The workshop presenter will be Frank Odasz, President of Lone Eagle Consulting. The online course A Beginner s Guide to Profiting from the Internet requires minimal computer experience. Everyone interested is invited to take this $39 online course at http://lone-eagles.com/ecom.htm 

Extensive free entrepreneurial and community-building resources are available at
http://lone-eagles.com/ruralempowerment.htm 

Native American and Alaskan Native Internet empowerment resources are at
http://lone-eagles.com/alaskan-resources.htm 

Lone Eagle Consulting's mission is to provide the very best fast track online Internet training possible for rural, remote, and indigenous learners.  http://lone-eagles.com

 "The greatest freedom one can give to another is how to become a self-sufficient learner and earner, via the Internet. This site is dedicated to those who lend their wings to others."

HERE'S OUR ACTION PLAN

Measurable Outcomes and Stories to Tell Within Six Months!

A dozen rural communities associated with the four Montana Choice project One Stops in Cutbank, Butte, Wolf Point, and Hamilton will receive motivational two-hour presentations in early February to recruit the first wave of clients interested in using the Internet for self-employment. By mid-February over fifty persons will be engaged in the ten two-hour online lessons covering an overview of ecommerce and telework possibilities and resources.

Telementoring Opportunities

In mid-April, hands-on essential Internet skills workshops will be conducted at each of the four One Stops where electronic resumes and web authoring skills will be developed. Those completing the ten Ecommerce lessons and mastering the essential skills will be invited to mentor others online to build up their online resumes with actual telementoring experience.

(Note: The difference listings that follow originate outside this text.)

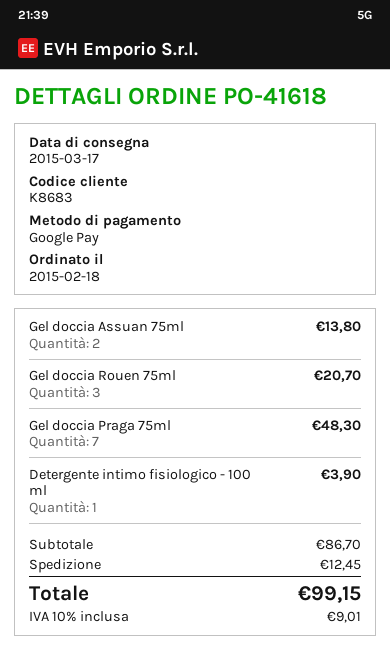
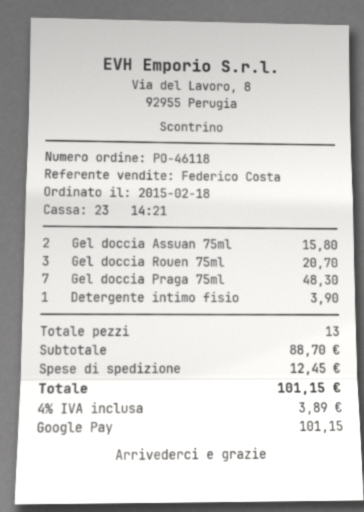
order number: PO-41618 -> PO-46118
Gel doccia Assuan 75ml: 2 for 13.80 -> 2 for 15.80
subtotal: 86.70 -> 88.70
tax: 10% = 9.01 -> 4% = 3.89
total: 99.15 -> 101.15

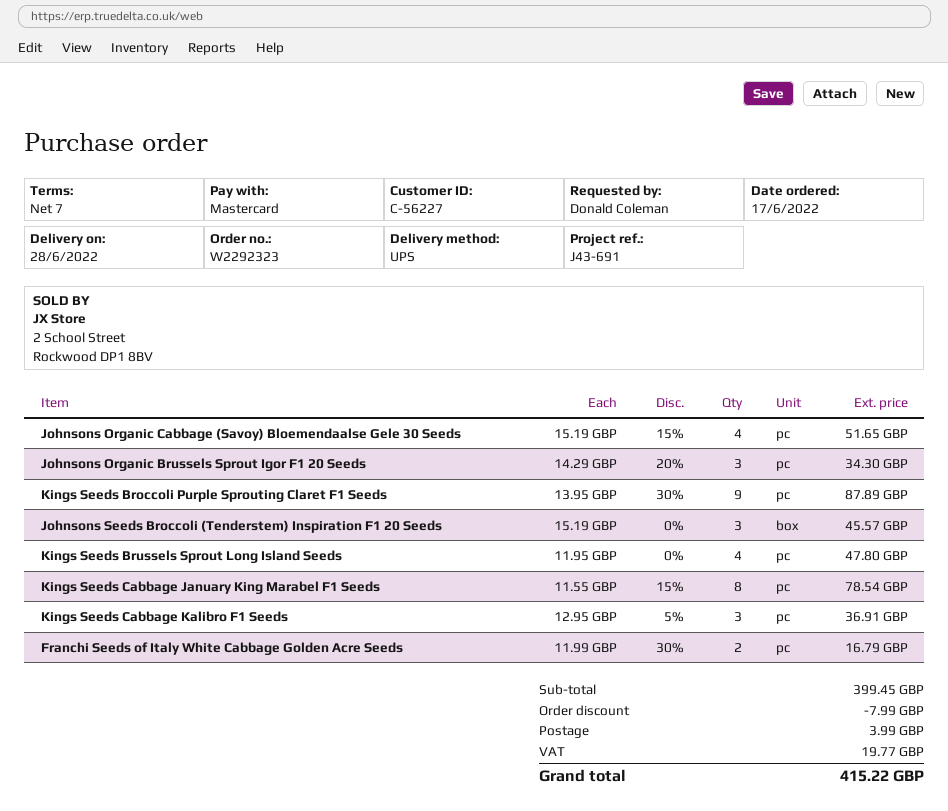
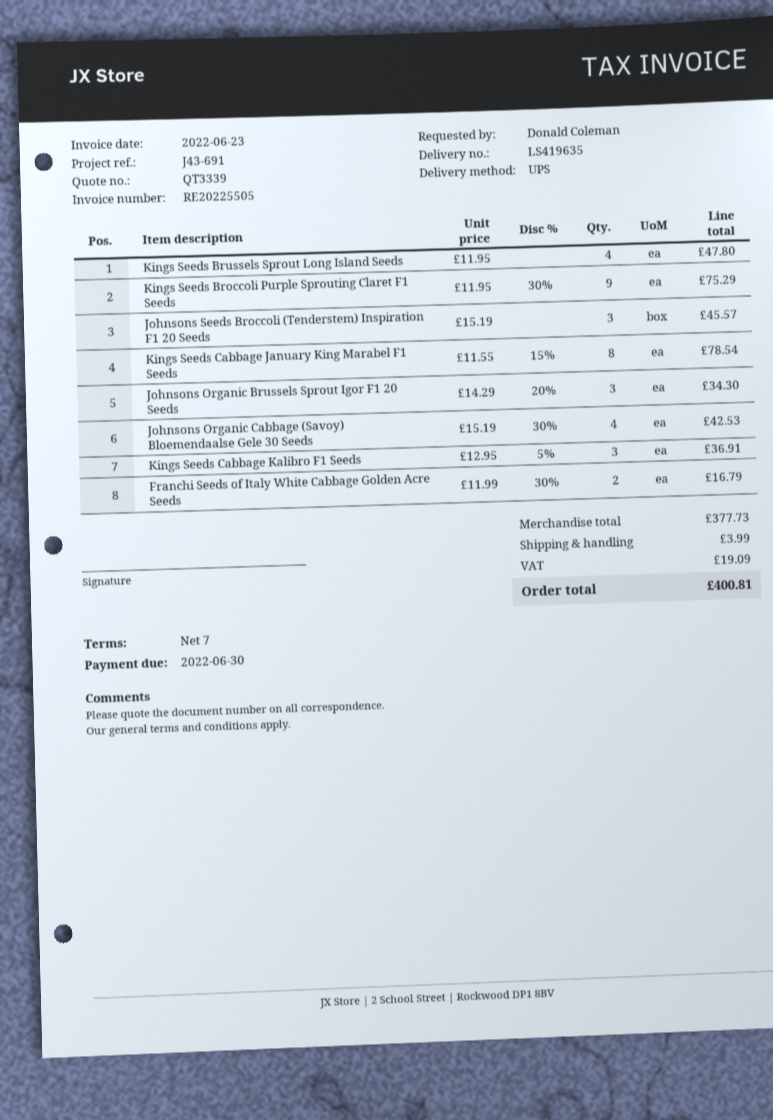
Johnsons Organic Cabbage (Savoy) Bloemendaalse Gele 30 Seeds: 4 x 15.19 - 15% = 51.65 -> 4 x 15.19 - 30% = 42.53
Kings Seeds Broccoli Purple Sprouting Claret F1 Seeds: 9 x 13.95 - 30% = 87.89 -> 9 x 11.95 - 30% = 75.29
subtotal: 399.45 -> 377.73
discount: 7.99 -> none
tax: 19.77 -> 19.09
total: 415.22 -> 400.81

Paid mentoring employment for the most effective mentors is one goal of the Montana Choice project.

The Montana Community-Builders Challenge

The first one or more communities with ten persons finishing the ten ecommerce lessons and the essential Internet skills workshop will be considered for continuing lessons to create a local community network where they will learn to develop community content themselves as a base for creating new income opportunities in partnership with the Lone Eagle Self-employment Incubator at http://lone-eagles.oldcolo.com . Pioneering people-centered knowledge networks are the means by which we ll all have access to all our knowledge to combat information overload and to preserve our cherished rural lifestyle. Engaged in fun, social, learning, we're doing for ourselves, together!